Once I remember a small riot broke out when Mama and I went shopping. Mama and I were protected from the violence by a young white American soldier when some Japanese men decided to violently challenge some American soldiers riding in a few jeeps on the road alongside the sewage canals that ran through the town. At the time, I don’t remember if or when Mama told me what this was about but I remember being afraid but understood the problem of Americans in Japan.

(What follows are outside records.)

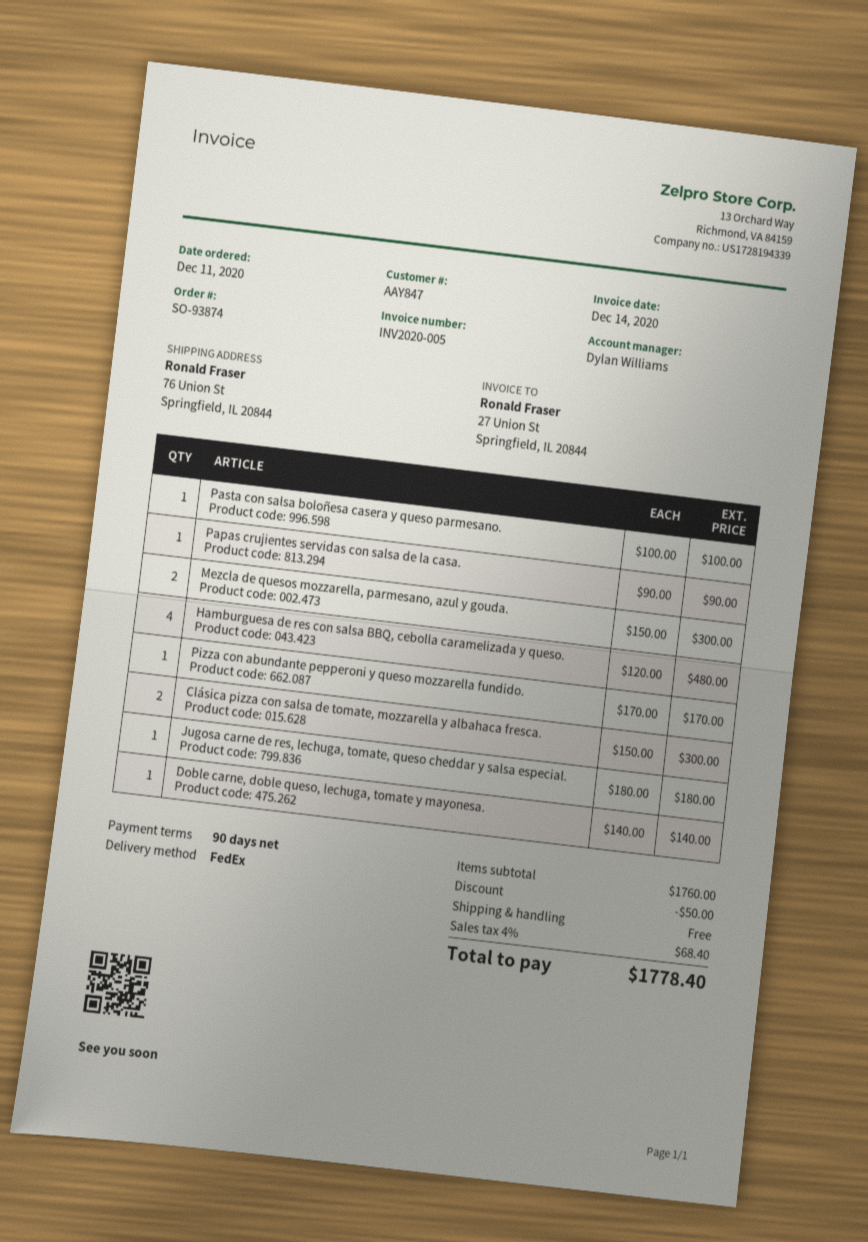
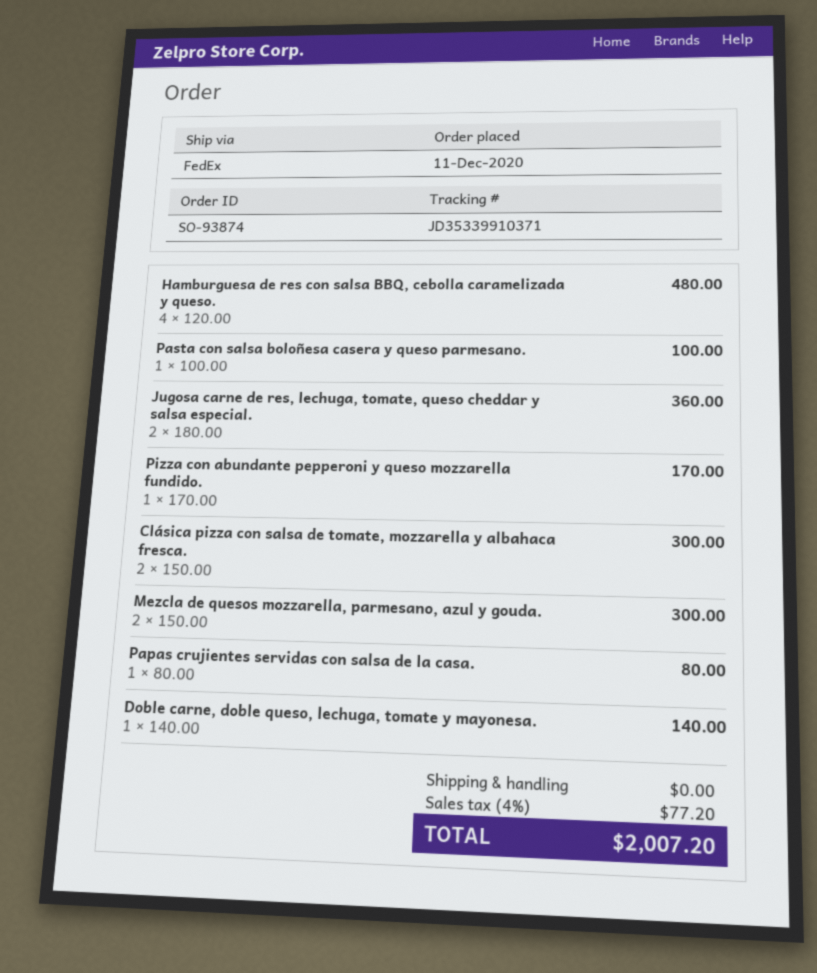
Papas crujientes servidas con salsa de la casa.: 1 x 90.00 = 90.00 -> 1 x 80.00 = 80.00
Jugosa carne de res, lechuga, tomate, queso cheddar y salsa especial.: 1 x 180.00 = 180.00 -> 2 x 180.00 = 360.00
discount: 50.00 -> none
tax: 4% = 68.40 -> 4% = 77.20
total: 1778.40 -> 2007.20

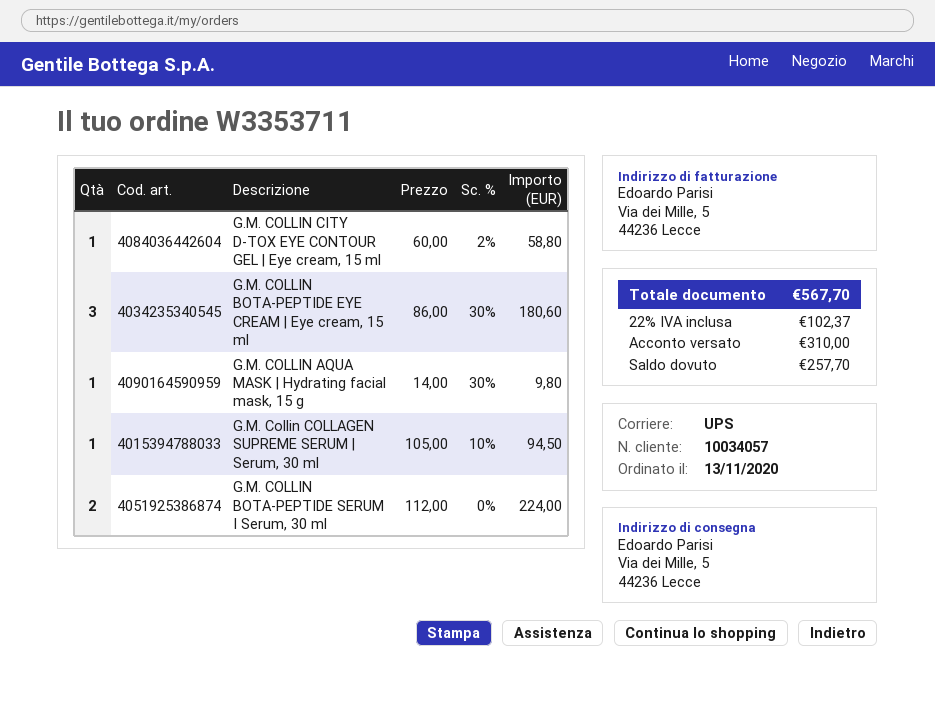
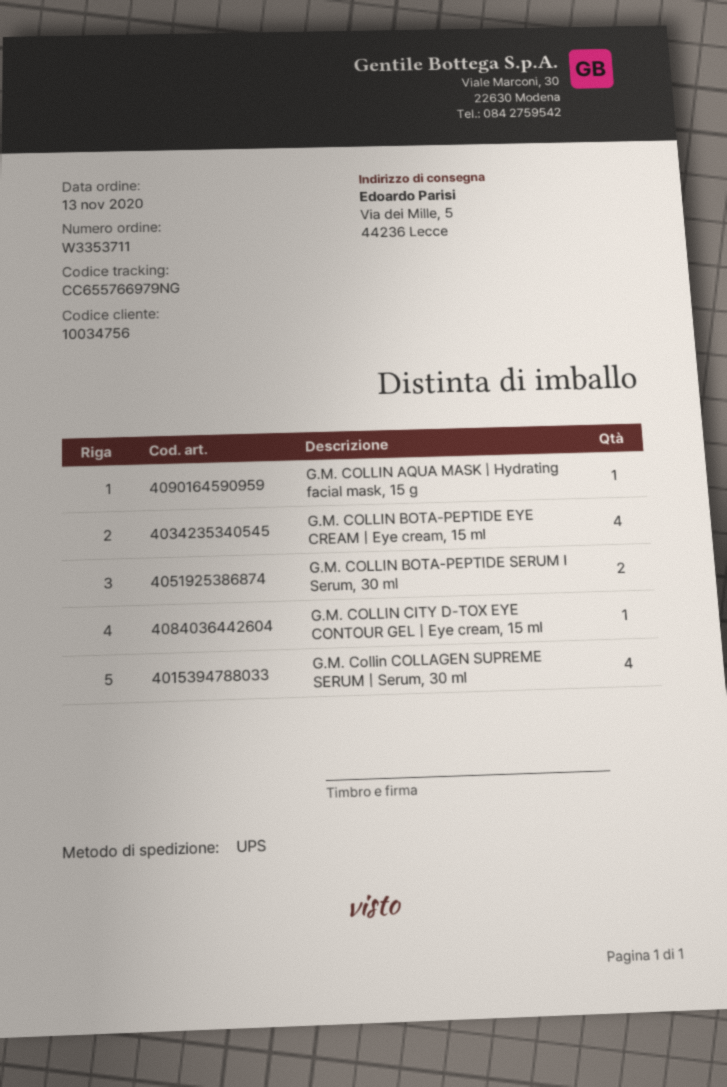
customer number: 10034057 -> 10034756
G.M. COLLIN BOTA-PEPTIDE EYE CREAM | Eye cream, 15 ml: 3 -> 4
G.M. Collin COLLAGEN SUPREME SERUM | Serum, 30 ml: 1 -> 4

When I was about six years old, our family moved to Tachikawa City for a short while, then onto Tachikawa Air Force Base for about two years. Tachikawa City was a place Mama and I would go shopping and would be the “big city” that we went to for enjoyment. We would be more anonymous in the big city and we felt more relaxed than we were in Ōme and even more so when we moved onto the military base. On the base, the crowded housing, dirt roads, and trips to the river to wash our clothes, disappeared. We suddenly lived in a house with a washer and dryer, a toilet seat (where before it was the traditional benjo which was a hole in the ground with a protruding handle). No more sliding shoji doors and tatami. Days without seeing anyone in the street in our residential district. No more smells, neon lights, and enka music wafting through the air. No more bicycle ramen salesmen or old grandmas handing out fresh fruit on their daily walk through the neighborhood. It was suddenly quiet. Everyone spoke English. The only Japanese language spoken or heard was with my mother.